Look through the entries below and copy exactly the part that begins with the line containing "font-size: 10px ->" and ends with the line containing "html: <p>Sesión Ordinaria". Do not copy the pictures.

## AVAILABLE RECORDS

== Segment start ==

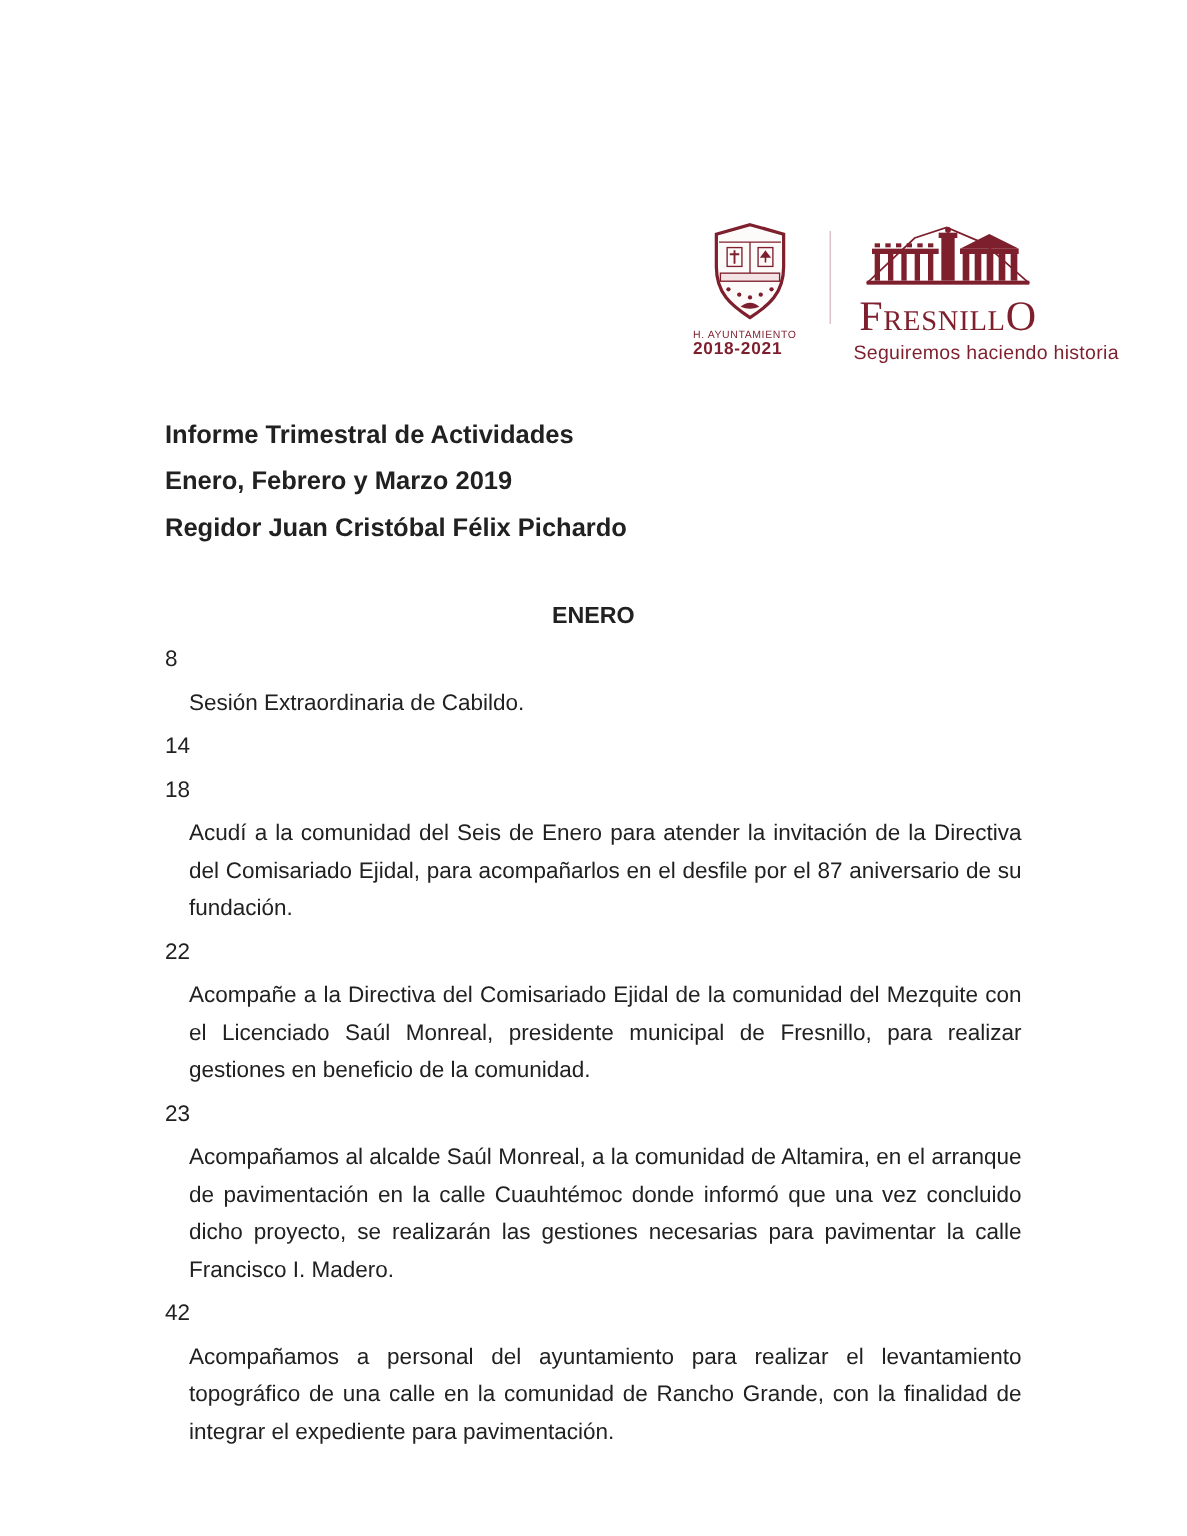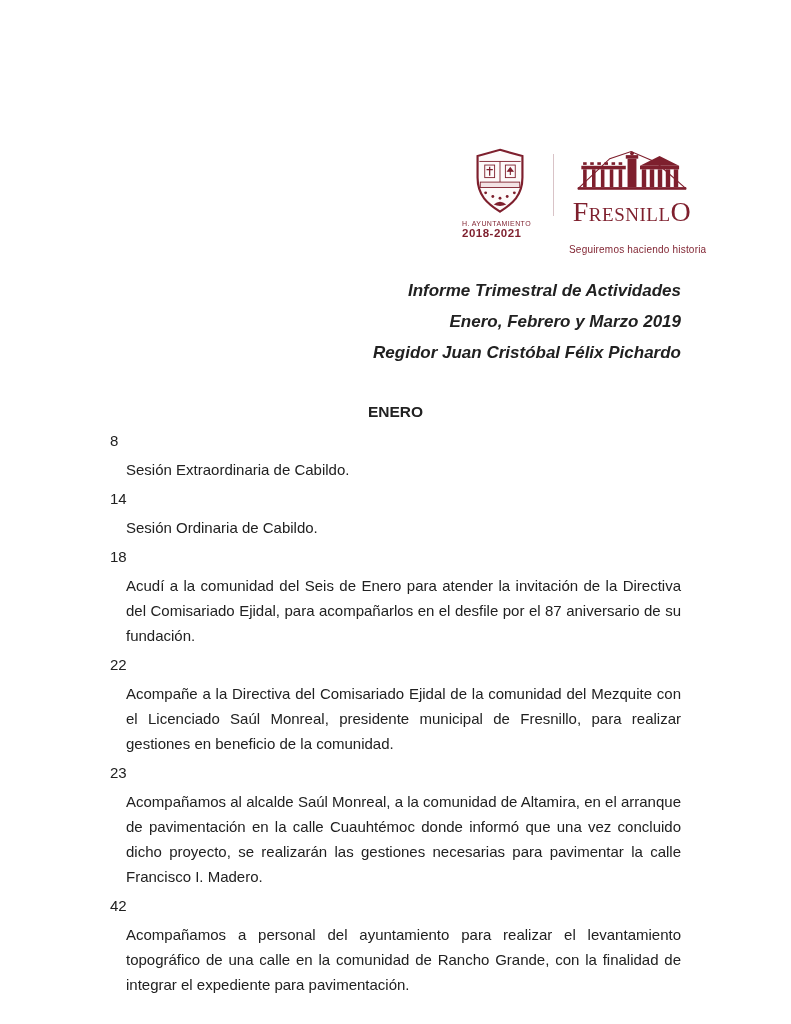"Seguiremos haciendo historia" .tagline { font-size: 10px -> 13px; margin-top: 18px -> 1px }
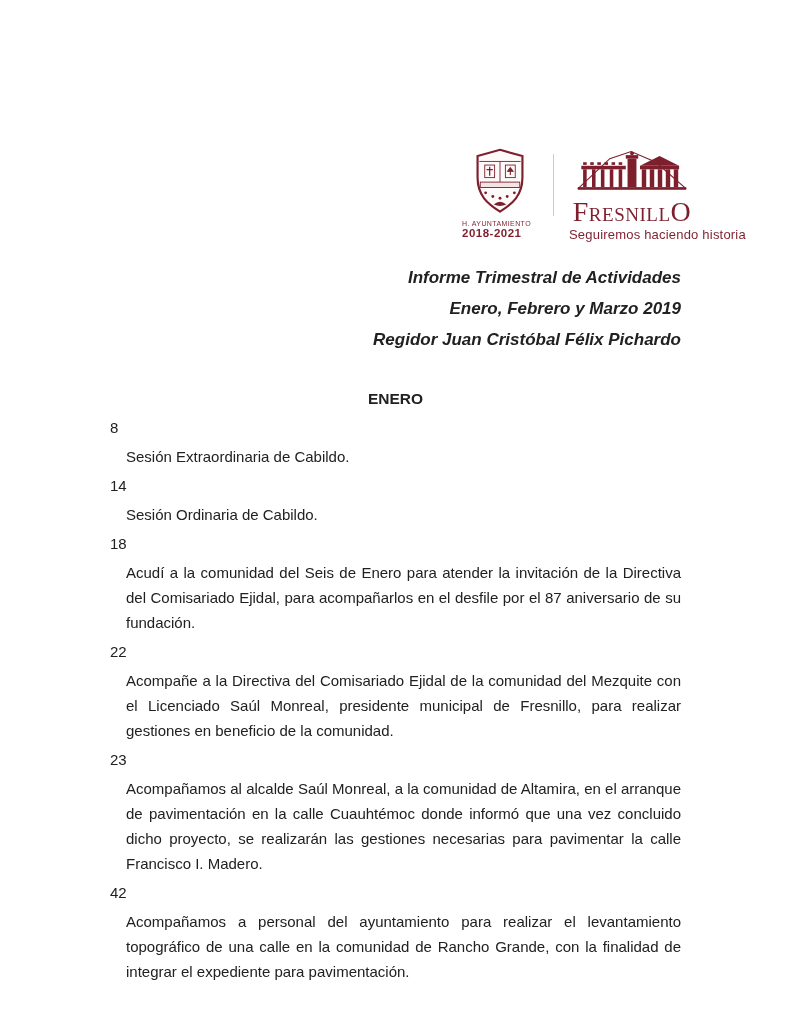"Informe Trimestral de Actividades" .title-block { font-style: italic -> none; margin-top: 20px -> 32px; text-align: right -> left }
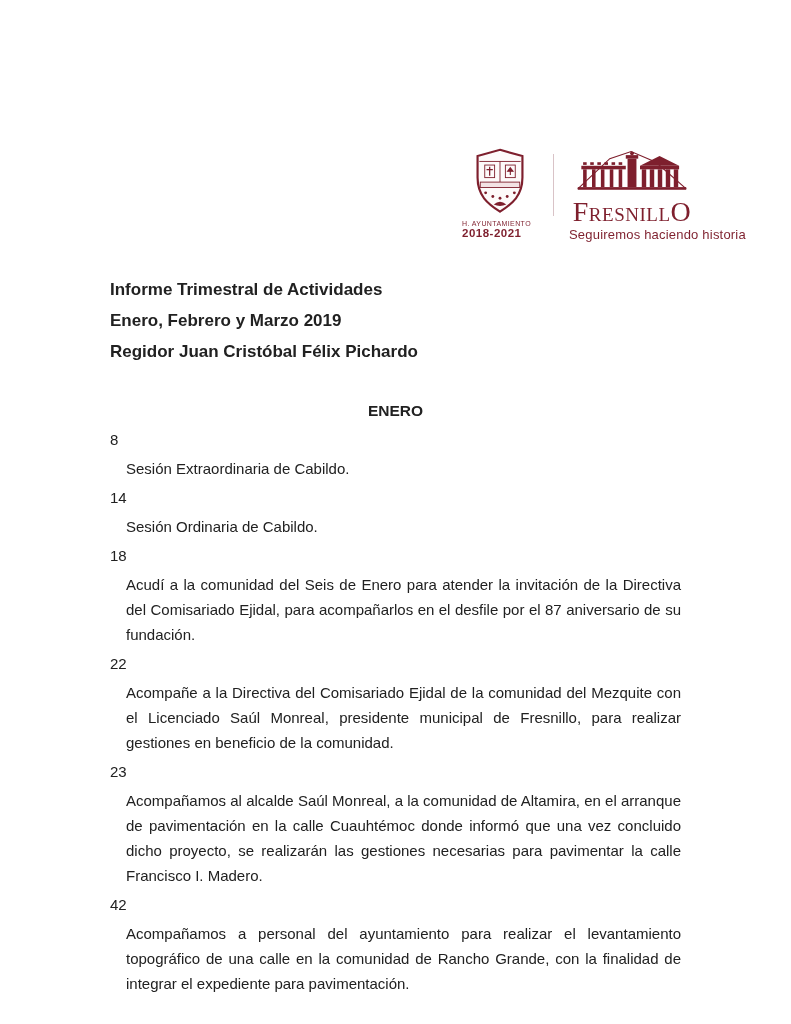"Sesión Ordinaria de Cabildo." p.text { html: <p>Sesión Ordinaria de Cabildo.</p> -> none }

== Segment end ==
== Segment start ==

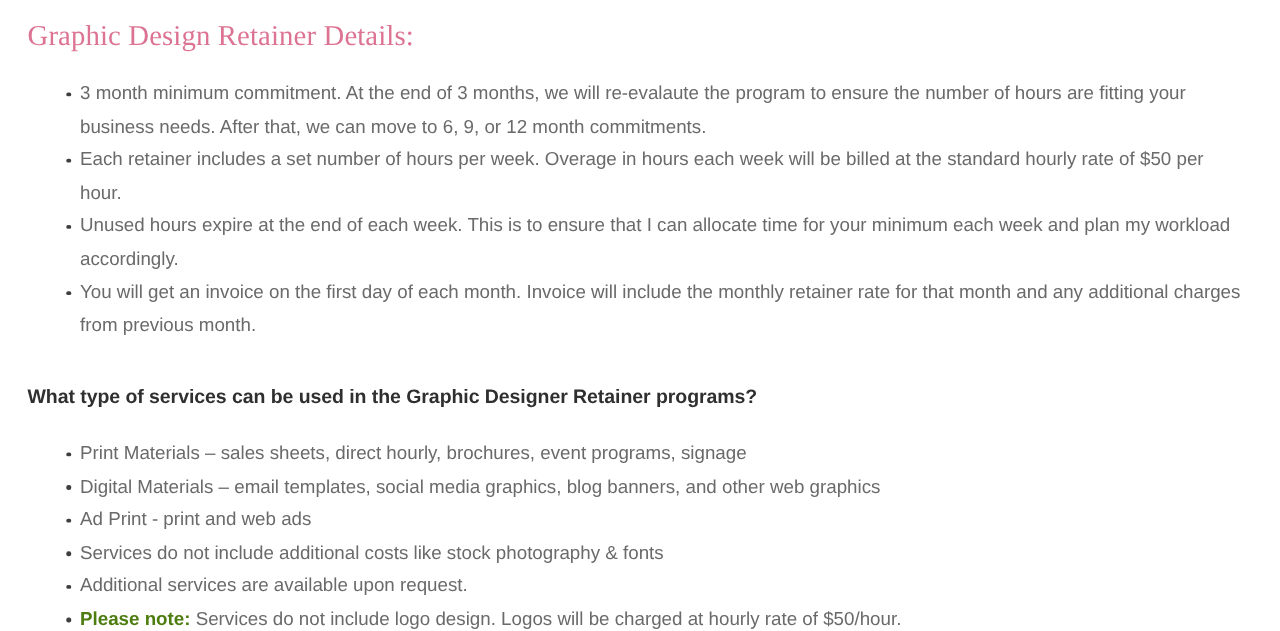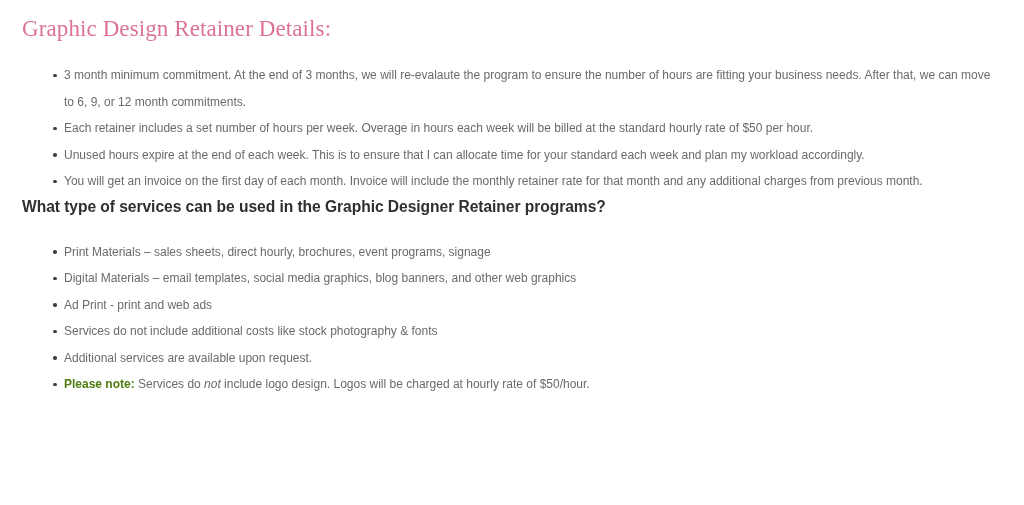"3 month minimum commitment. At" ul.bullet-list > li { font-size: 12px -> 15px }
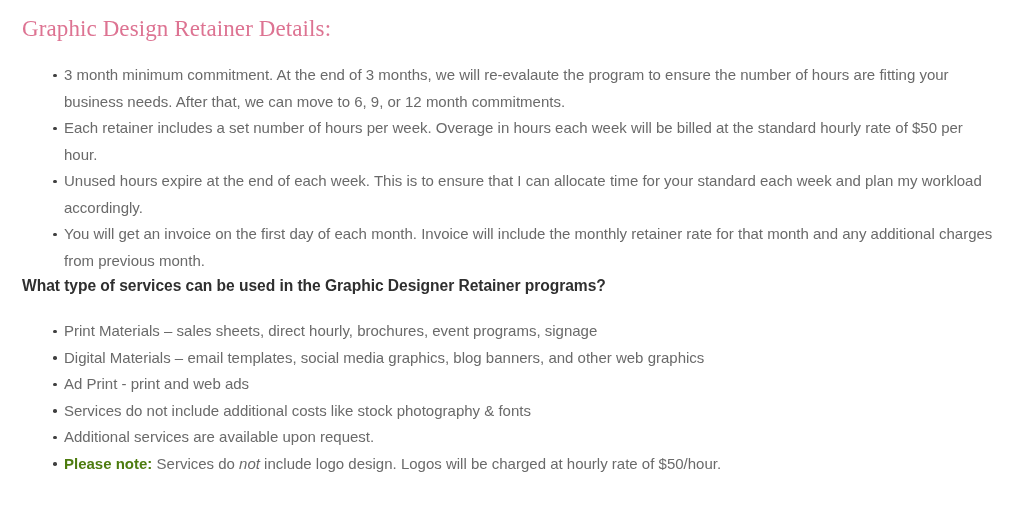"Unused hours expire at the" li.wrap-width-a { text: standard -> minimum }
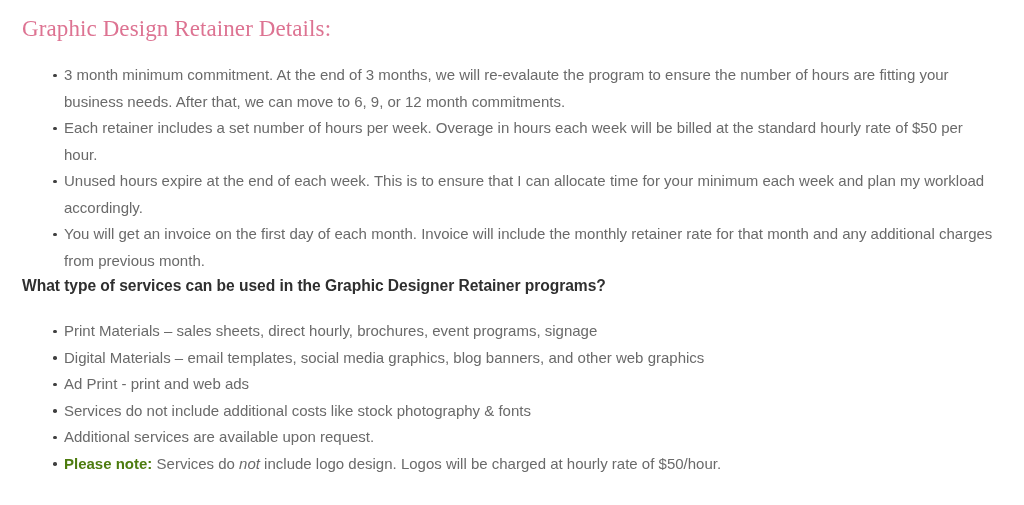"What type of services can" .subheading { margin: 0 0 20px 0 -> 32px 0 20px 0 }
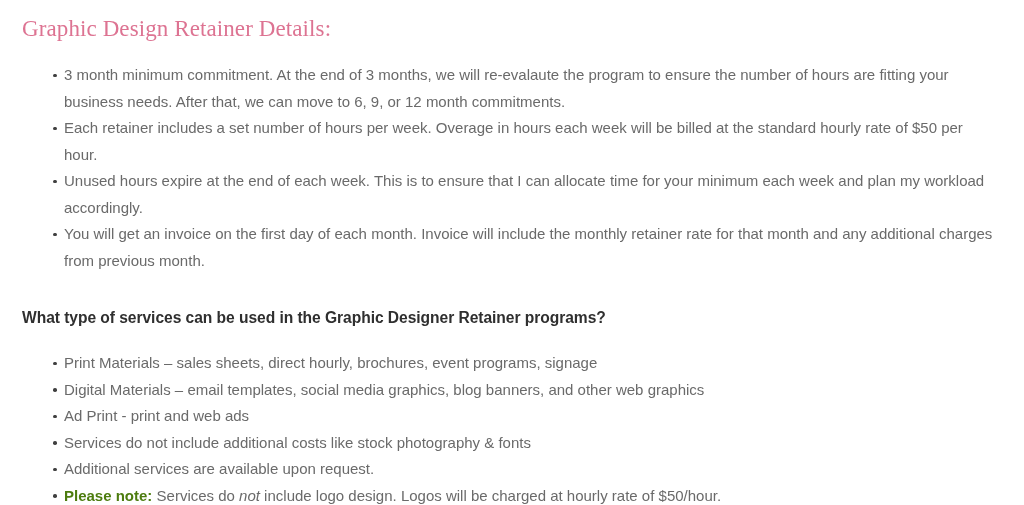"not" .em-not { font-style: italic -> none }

== Segment end ==

## ANSWER SPACE
"Seguiremos haciendo historia" .tagline { font-size: 10px -> 13px; margin-top: 18px -> 1px }
"Informe Trimestral de Actividades" .title-block { font-style: italic -> none; margin-top: 20px -> 32px; text-align: right -> left }
"Sesión Ordinaria de Cabildo." p.text { html: <p>Sesión Ordinaria de Cabildo.</p> -> none }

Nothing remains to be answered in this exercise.